Carlo Cracco, uno degli chef più celebri d’Italia, si è raccontato al Corriere della Sera e ha parlato, in particolare, di una delle sue più grandi passioni, oltre alla cucina: “Ho la malattia del vino, colleziono migliaia di bottiglie”. Una storia iniziata quando aveva vent’anni e culminata negli scorsi anni, quando è diventato anche produttore: ha acquistato, infatti, un’azienda agricola a Sant’Arcangelo di Romagna, paese della moglie Rosa, ed aperto un wine bar nella sua cantina, che conta oltre 2.500 etichette.
“Ho fatto il primo corso di sommelier a 20 anni con Giuseppe Vaccarini. Durante le lezioni mi maltrattavano. Mi dicevano che ero un cuoco e dovevo fare il cuoco e stop, ma poi l’esame l’ho passato lo stesso, nel 1987, quando lavoravo da Gualtiero Marchesi”, ha raccontato. Grazie ai suoi risparmi così ha iniziato a conservare le bottiglie, tanto da averne ancora di non stappate risalenti a quegli anni. “Ho sempre acquistato non tanto per il valore ma per la persona e la storia che stanno dietro all’etichetta. Mi piace che parlino del territorio da cui vengono. È un po’ come la cucina, siamo tutti cuochi ma ognuno cerca di dare il suo tocco. La cosa più bella è far emergere questa differenza”.
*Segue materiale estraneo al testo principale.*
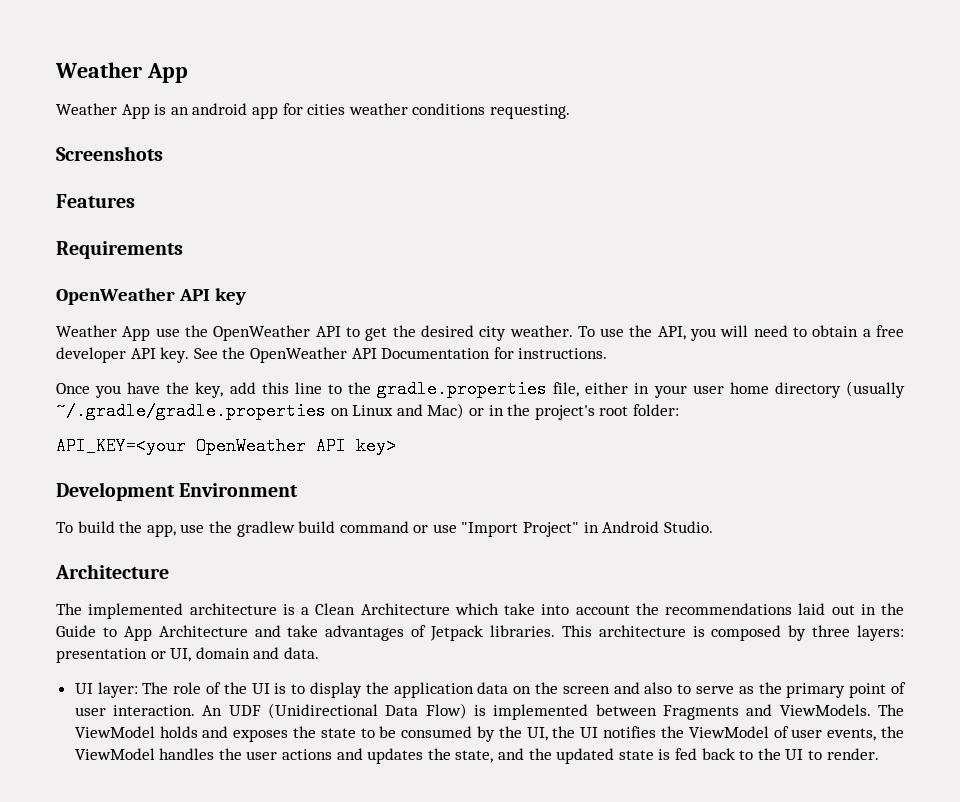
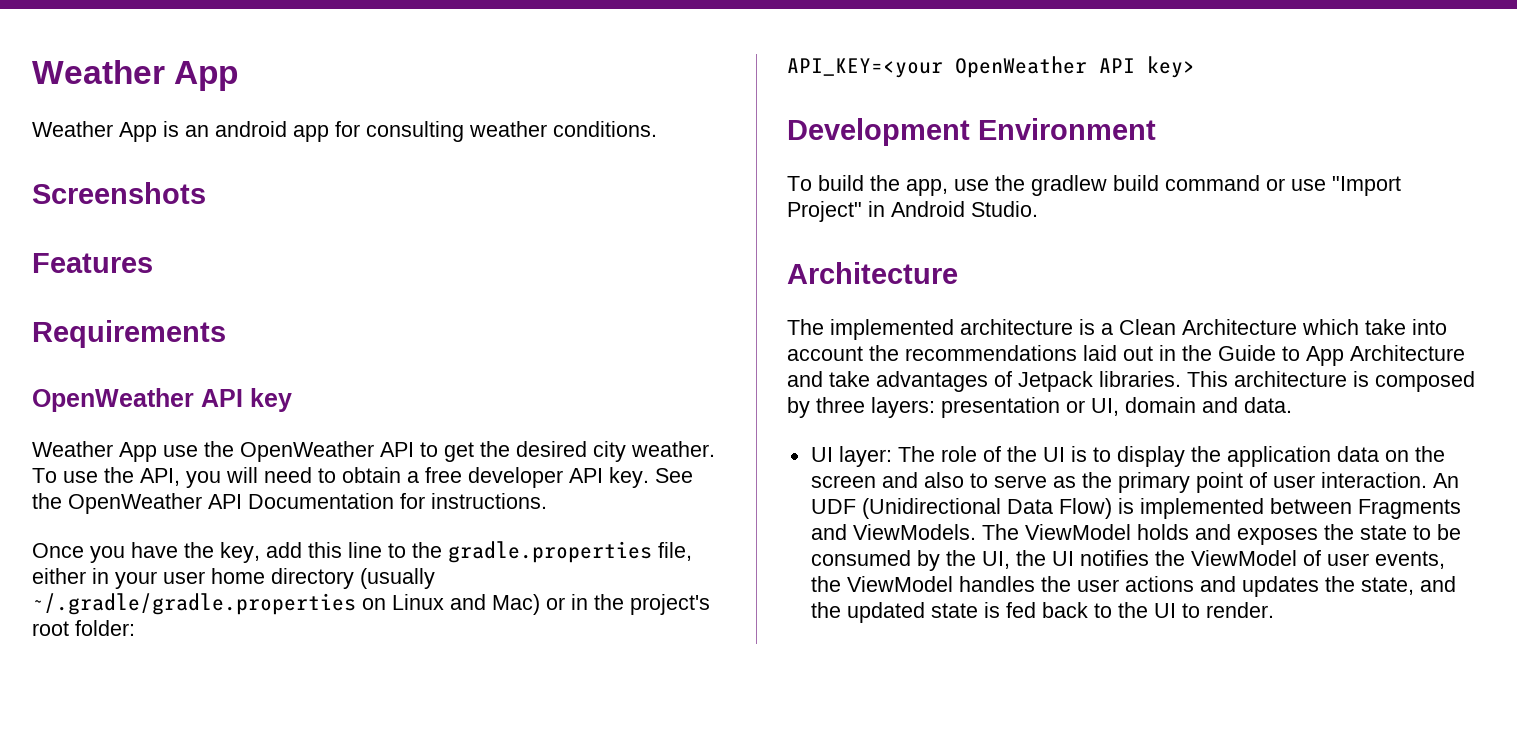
[307,103,570,119] cities weather conditions requesting. -> [366,121,657,142] consulting weather conditions.

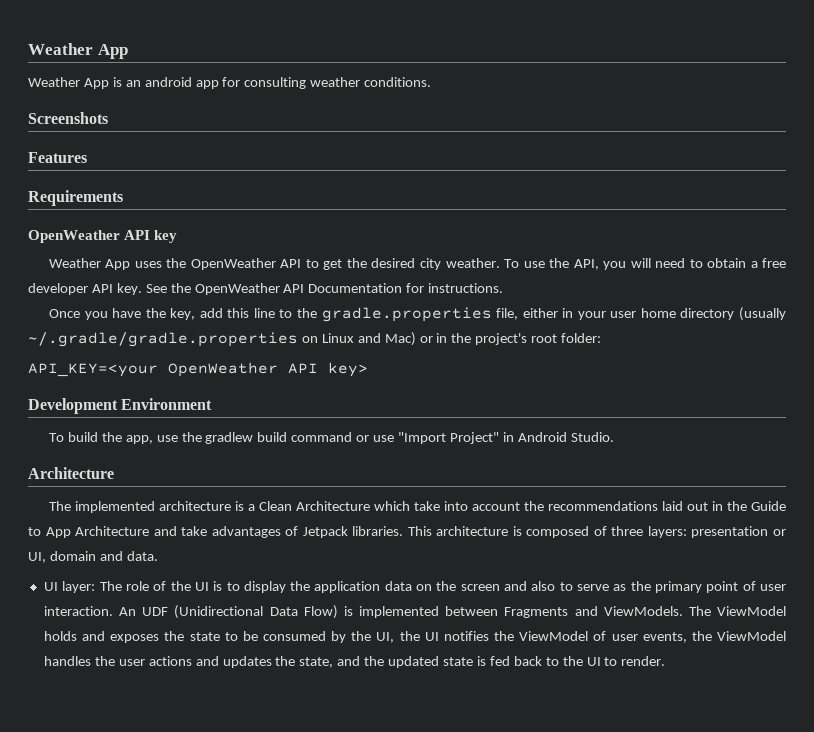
[163,445,198,457] use -> [134,261,162,268] uses
[787,397,810,418] by -> [593,526,607,536] of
Cracco: “Ho malattia del vino, migliaia di bottiglie”. L’episodio dell’incendio
Carlo Cracco, nel corso dell’intervista al Corriere della Sera, oltre ad ammettere di avere la malattia del vino e di collezionare migliaia di bottiglie, ha raccontato anche un singolare episodio che dà una netta dimostrazione di quanto sia rilevante la sua passione. Una volta, infatti, si è lanciato tra le fiamme di un incendio all’Enoteca Pinchiorri di Firenze per salvare alcune etichette che riteneva preziose. E ce l’ha fatta. “Bruciava tutto. 25 mila andarono distrutte, ne ho messe in sicurezza quante più ne potevo”. Una di queste è una magnum di Montevertine, Le Pergole Torte del 1981, che gli fu regalata come ricompensa
Lo chef, divenuto noto anche grazie al ruolo di giudice in Masterchef Italia, ha parlato anche dei duri momenti trascorsi a causa della pandemia di Covid-19, quando i ristoranti hanno dovuto abbassare le saracinesche. Anche in quella occasione, tuttavia, è riuscito a fare del bene. È stato infatti chiamato a cucinare per i centinaia di operai che stavano lavorando alla costruzione dell’ospedale in Fiera a Milano e non si è tirato indietro.